I have a standard three-table setup for a many-to-many relationship. A query, written against two of these tables, is supposed to return a single record for which there is no existing mapping:
SELECT b.id
FROM scm_branch b
LEFT OUTER JOIN "scm_branchgroup_branches" bgb
ON b.id = bgb.branch_id
WHERE
bgb.branch_id is NULL
LIMIT 1
(scm_branchgroup_branches is the ternary table keeping the mapping records)

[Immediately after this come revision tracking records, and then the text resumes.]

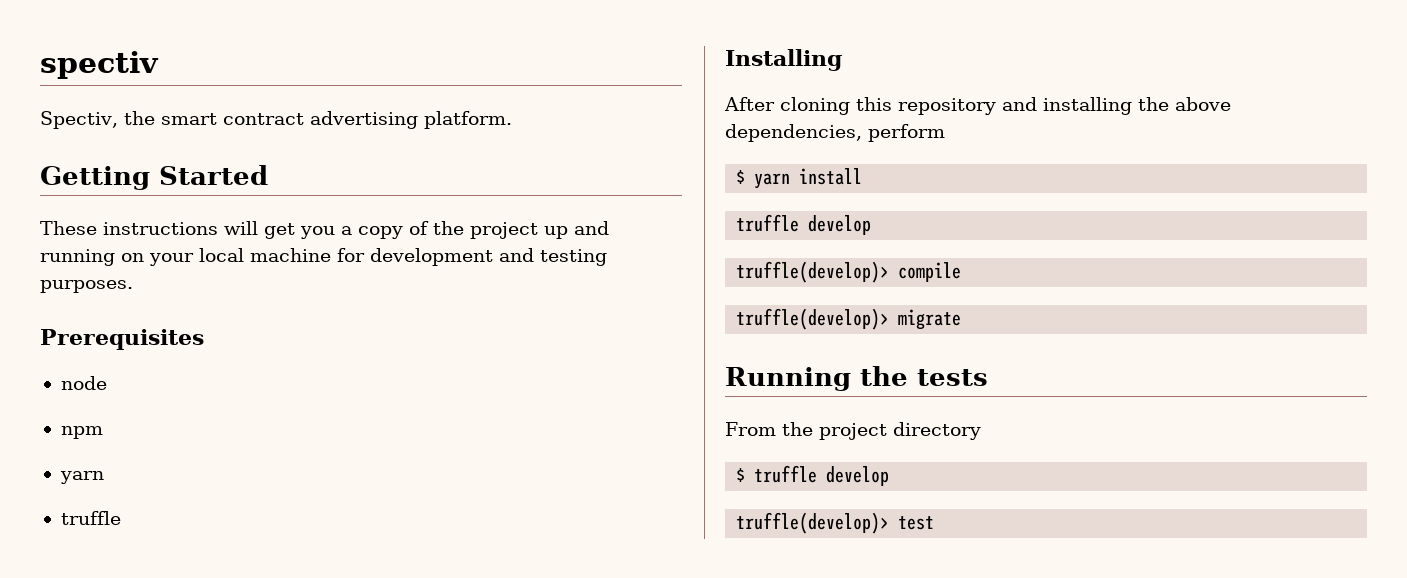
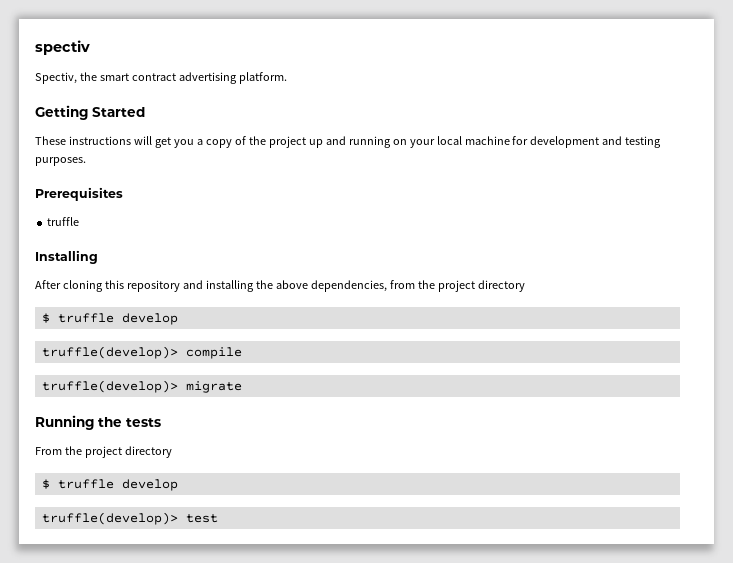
[60,376,107,390] [60,426,103,439] [59,471,104,484] // node // npm // yarn -> (123, 194) none
[868,124,945,142] [736,168,863,189] perform // $ yarn install // -> [389,280,525,292] [41,313,50,323] from the project directory // $

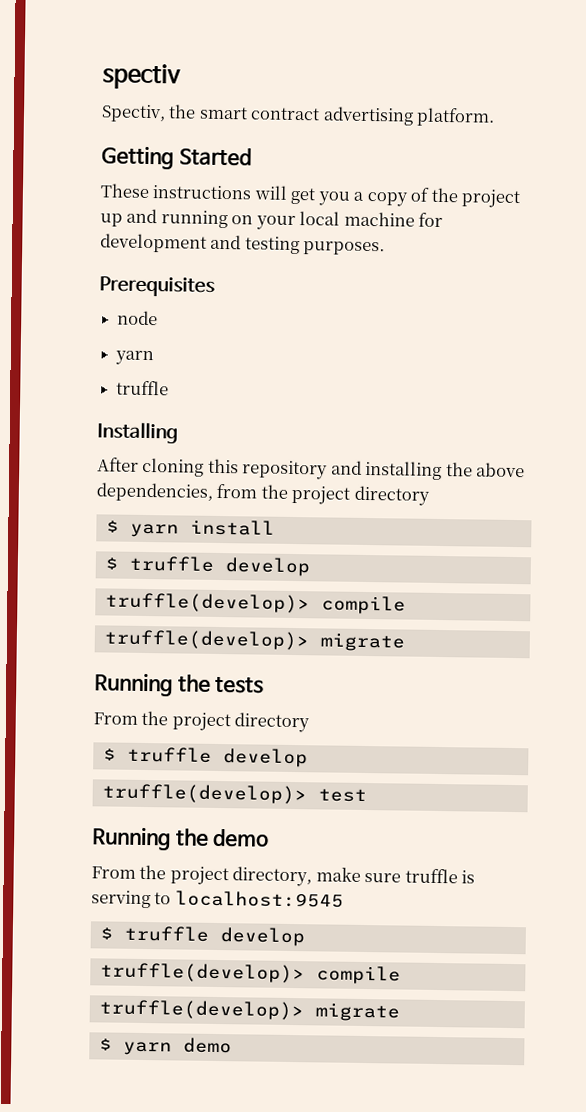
(123, 194) none -> [117,310,159,326] [115,350,155,366] // node // yarn
(525, 286) none -> [105,519,275,538] // $ yarn install
(218, 518) none -> [91,827,270,851] [91,864,476,887] [91,890,344,909] [99,925,305,947] [99,962,401,985] [98,999,400,1022] [98,1037,232,1056] // Running the demo // From the project directory, make sure truffle is serving to localhost:9545 // $ truffle develop // truffle(develop)> compile // truffle(develop)> migrate // $ yarn demo

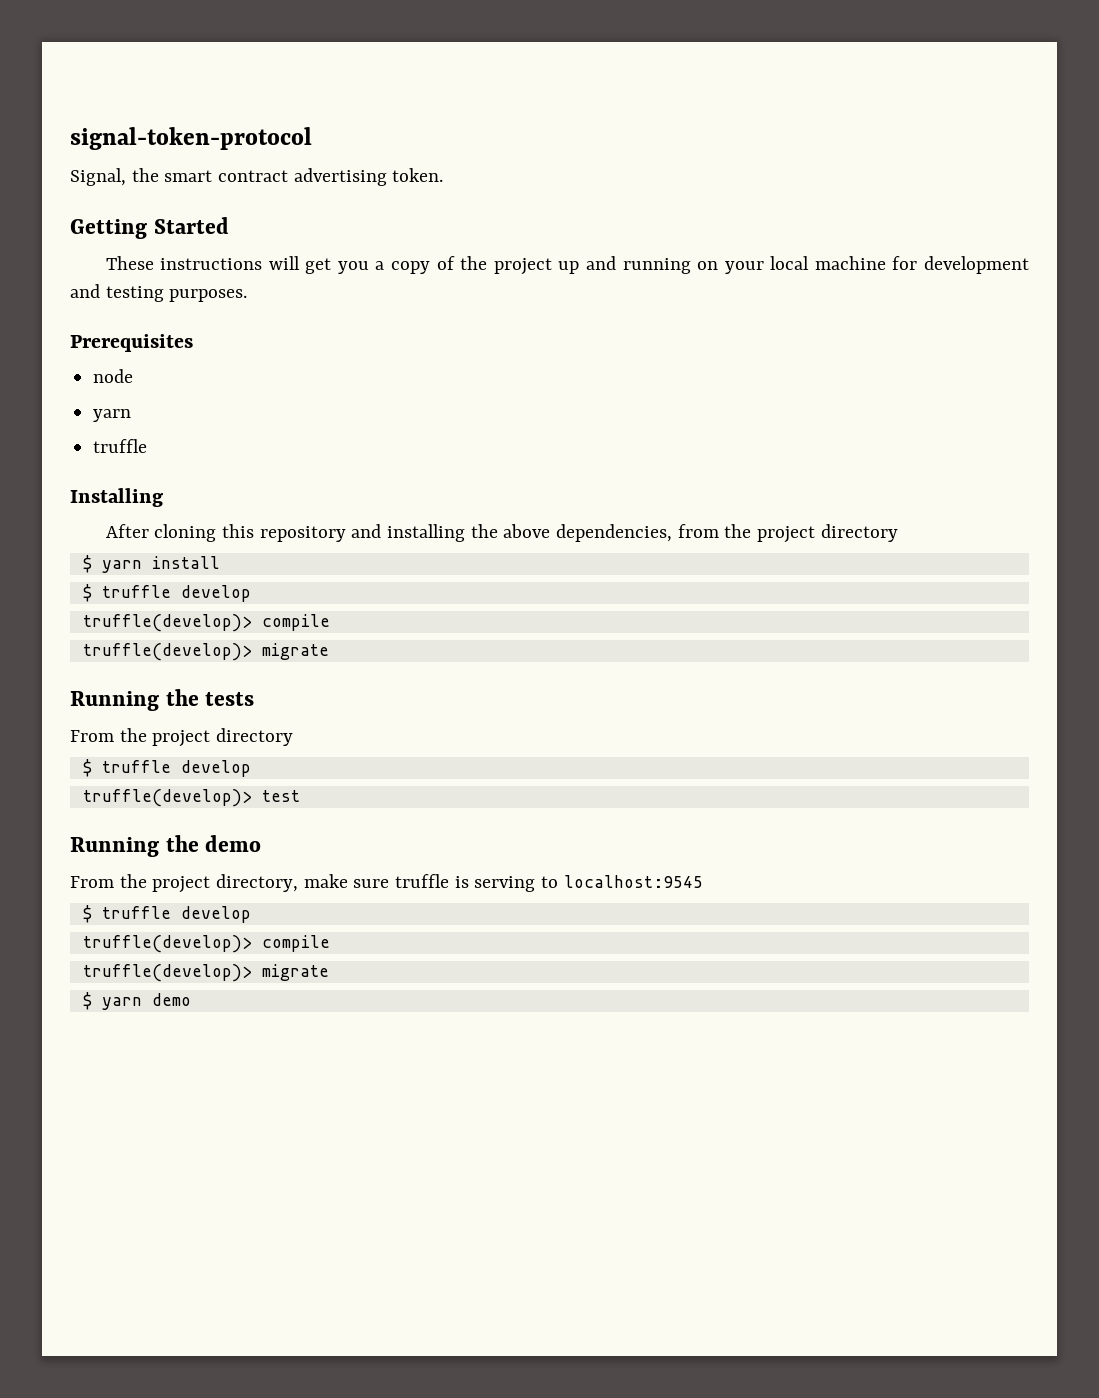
[102,63,181,90] [101,104,166,123] spectiv // Spectiv, -> [70,127,312,150] [70,168,126,186] signal-token-protocol // Signal,
[416,107,496,127] platform. -> [392,168,444,182] token.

this query has the following top level cost:
Limit (cost=0.00..0.22 rows=1 width=4)
However if I change the field used in the WHERE condition to be the primary key of the bgb table, the cost goes drastically up:
SELECT b.id
FROM scm_branch b
LEFT OUTER JOIN "scm_branchgroup_branches" bgb
ON b.id = bgb.branch_id
WHERE
bgb.id IS NULL
LIMIT 1
(note: this query uses "bgb.id IS NULL" vs "bgb.branch_id is NULL" used in the previous example)
Top level cost:
Limit (cost=236366.74..4644900.75 rows=1 width=4)
Why such a drastic difference? I mean I see the difference in execution plans, but I don't understand the underlying reasons for the difference.
I'll be happy to provide any additional info needed to answer this question.
Thanks D.
Upvotes: 1
Views: 424
Reputation: 183321
In the version with branch_id IS NULL
, PostgreSQL recognizes that you're doing an anti-join, and it optimizes accordingly, using a "hash-join"-type algorithm. (Google PostgreSQL hash left anti-join
for lots of information on this optimization.) In the version with id IS NULL
, however, it doesn't recognize this fact, and its optimizations are not nearly so helpful. What's more, the join basically forces it to use the index on branch_id
, so it can't take advantage of the primary-key index on id
, and must consult the actual table data to determine if a given record satisfies the WHERE-clause.
(There may well be other factors at play as well — I'm not an expert on PostgreSQL — but I believe those are the main factors.)
Upvotes: 1